Principia Orthogona, Volume II: Contact Realization of Generative Transitions

Version 2a — May 2026

Pablo Nogueira Grossi · G6 LLC, Newark NJ · ORCID: 0009-0000-6496-2186
Zenodo concept DOI (resolves to latest): https://doi.org/10.5281/zenodo.20159456
Series root: https://doi.org/10.5281/zenodo.19117399
AXLE: https://github.com/TOTOGT/AXLE · GTCT repo: https://github.com/TOTOGT/GTCT

What this volume does

This volume is the second in the Principia Orthogona series. Volume I developed the singularity-theoretic and variational foundations: the operator sequence C → K → F → U, the curvature threshold κ*, the Whitney A₁–A₃ singularity classification, and a symplectic preservation theorem for the fold map.

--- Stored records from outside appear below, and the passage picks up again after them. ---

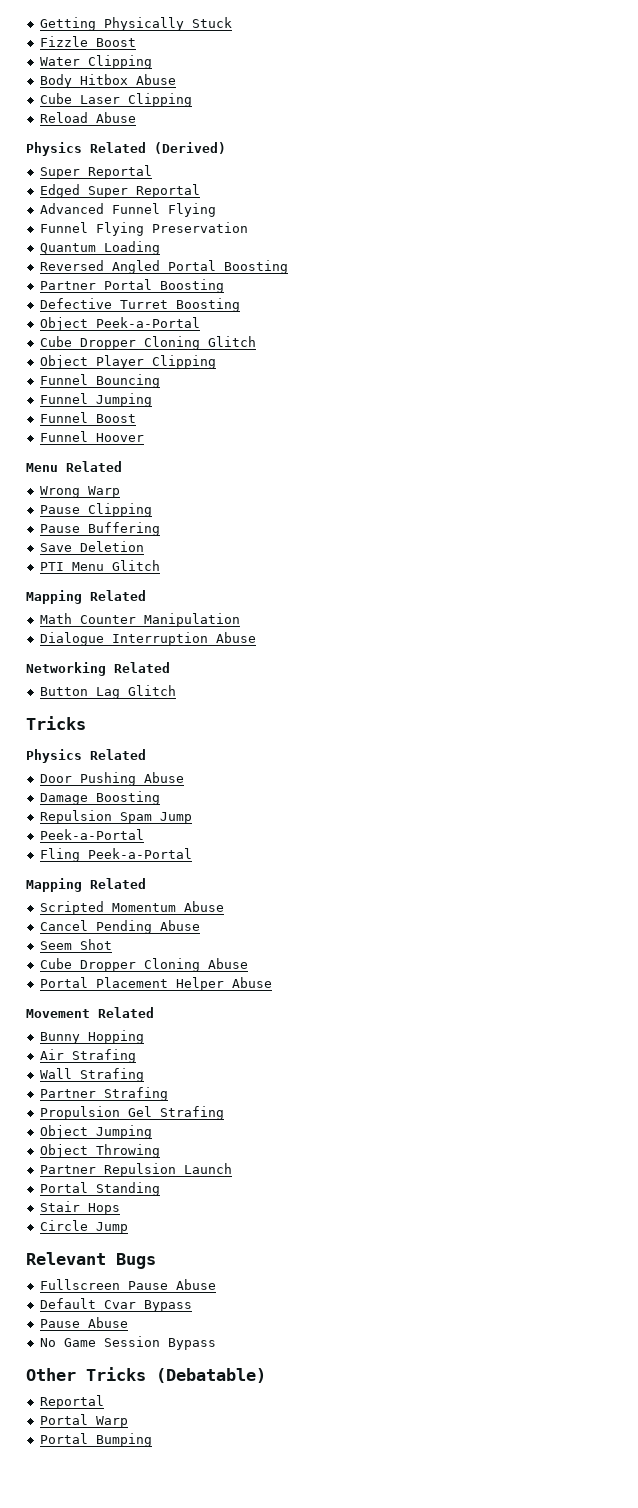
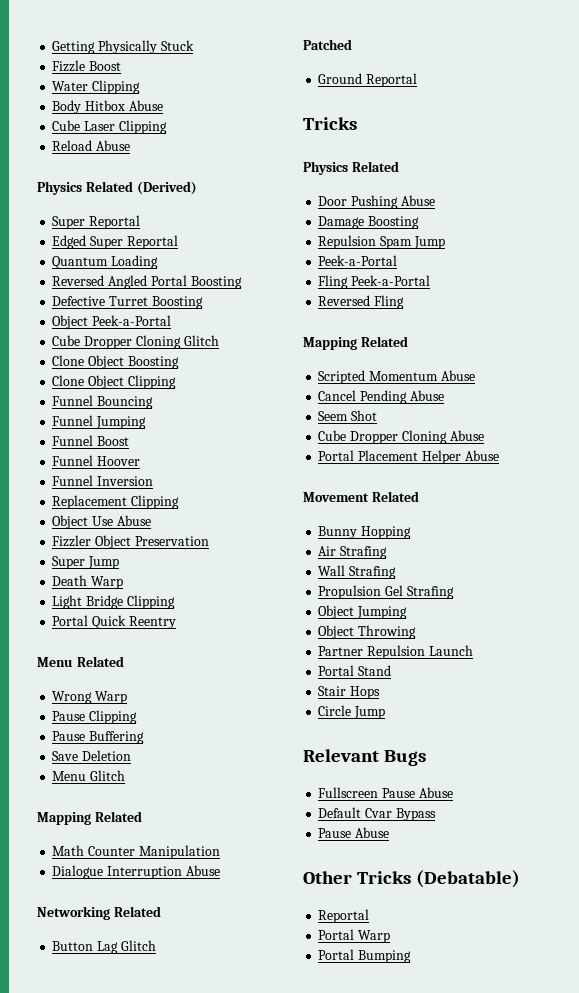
[39,203,216,217] [39,222,248,236] // Advanced Funnel Flying // Funnel Flying Preservation -> (178, 242) none
[39,279,224,293] // Partner Portal Boosting -> (242, 282) none
[39,355,144,369] Object Player -> [52,355,179,369] [52,375,125,389] Clone Object Boosting // Clone Object
(144, 437) none -> [52,475,154,486] [52,495,180,509] [52,515,151,529] [52,535,209,549] [52,556,120,569] [52,575,124,589] [52,595,175,609] [52,615,176,629] // Funnel Inversion // Replacement Clipping // Object Use Abuse // Fizzler Object Preservation // Super Jump // Death Warp // Light Bridge Clipping // Portal Quick Reentry
[39,562,64,571] PTI -> (132, 755) none
(176, 690) none -> [303,39,352,50] [318,73,418,87] // Patched // Ground Reportal
(192, 853) none -> [318,295,405,309] // Reversed Fling
[39,1087,168,1101] // Partner Strafing -> (397, 572) none
[95,1182,160,1196] Standing -> [358,665,392,676] Stand
[39,1336,216,1350] // No Game Session Bypass -> (390, 832) none

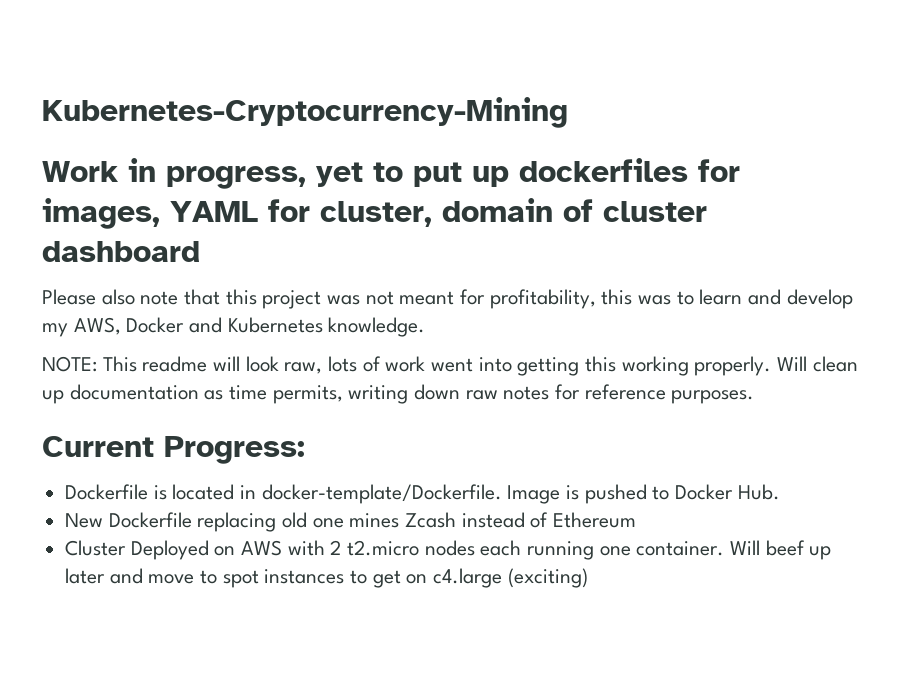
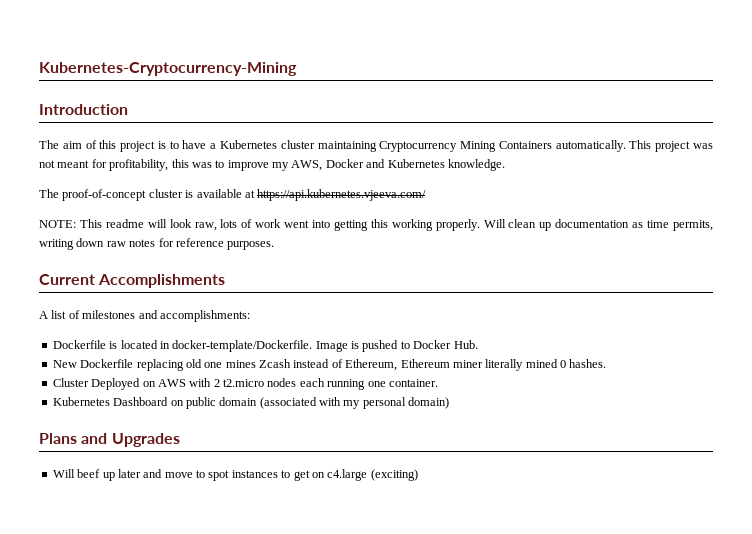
[42,158,740,189] [42,198,707,229] [42,241,200,262] [42,289,257,305] Work in progress, yet to put up dockerfiles for images, YAML for cluster, domain of cluster dashboard // Please also note that this -> [39,104,128,115] [39,140,652,152] Introduction // The aim of this project is to have a Kubernetes cluster maintaining Cryptocurrency Mining Containers automatically. This
[699,289,853,309] learn and develop -> [227,160,269,171] improve
(426, 327) none -> [39,189,427,201] // The proof-of-concept cluster is available at https://api.kubernetes.vjeeva.com/
[164,436,305,464] Progress: -> [98,274,226,288] [39,310,250,322] Accomplishments // A list of milestones and accomplishments:
(549, 520) none -> [345,359,398,371] Ethereum,
(637, 520) none -> [452,359,607,371] miner literally mined 0 hashes.
(725, 548) none -> [52,397,450,409] [39,433,180,447] // Kubernetes Dashboard on public domain (associated with my personal domain) // Plans and Upgrades //

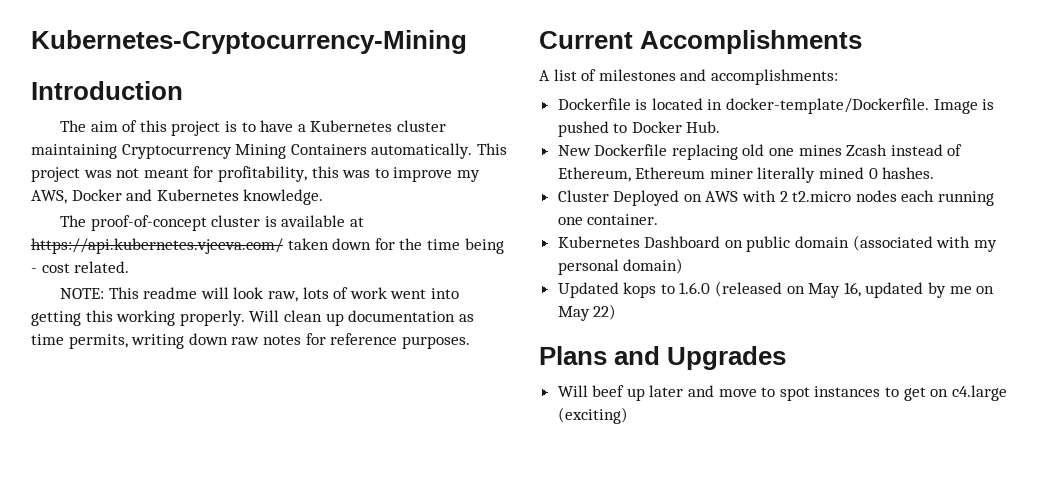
(427, 195) none -> [287,238,504,254] [31,261,130,273] taken down for the time being - cost related.
(450, 403) none -> [557,281,995,298] [557,304,617,321] // Updated kops to 1.6.0 (released on May 16, updated by me on May 22)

The present volume constructs the explicit contact-geometric realization of those foundations on the contact 3-manifold M = ℝ²₊ × ℝ with contact form α = dz − r²dθ. The central results are:

• Theorem A: The fold operator F is the pre-contact limit of the dm³ operator A_dm³ = φ^{T*/4}. The impulsive momentum jump p⁺ − p⁻ = μn at the fold corresponds to the contact Hamiltonian correction H_diss = −γVe^{−βz} as β → ∞.
• Theorem B: |κ| ↑ κ* ⟺ μ_max < 0 ⟺ τ = √(c/κ_noise) ∈ (0,∞). The curvature threshold κ* and the embodiment threshold τ are two parameterizations of the same event. Explicit values: τ = 2, ε₀ = 1/3 (outer basin).
• Theorem C: The four dm³ bifurcations (Contact Hopf, Saddle-node, Neimark–Sacker, Slow-fast crossover) correspond bijectively to the Whitney A₁–A₃ singularity types of Volume I.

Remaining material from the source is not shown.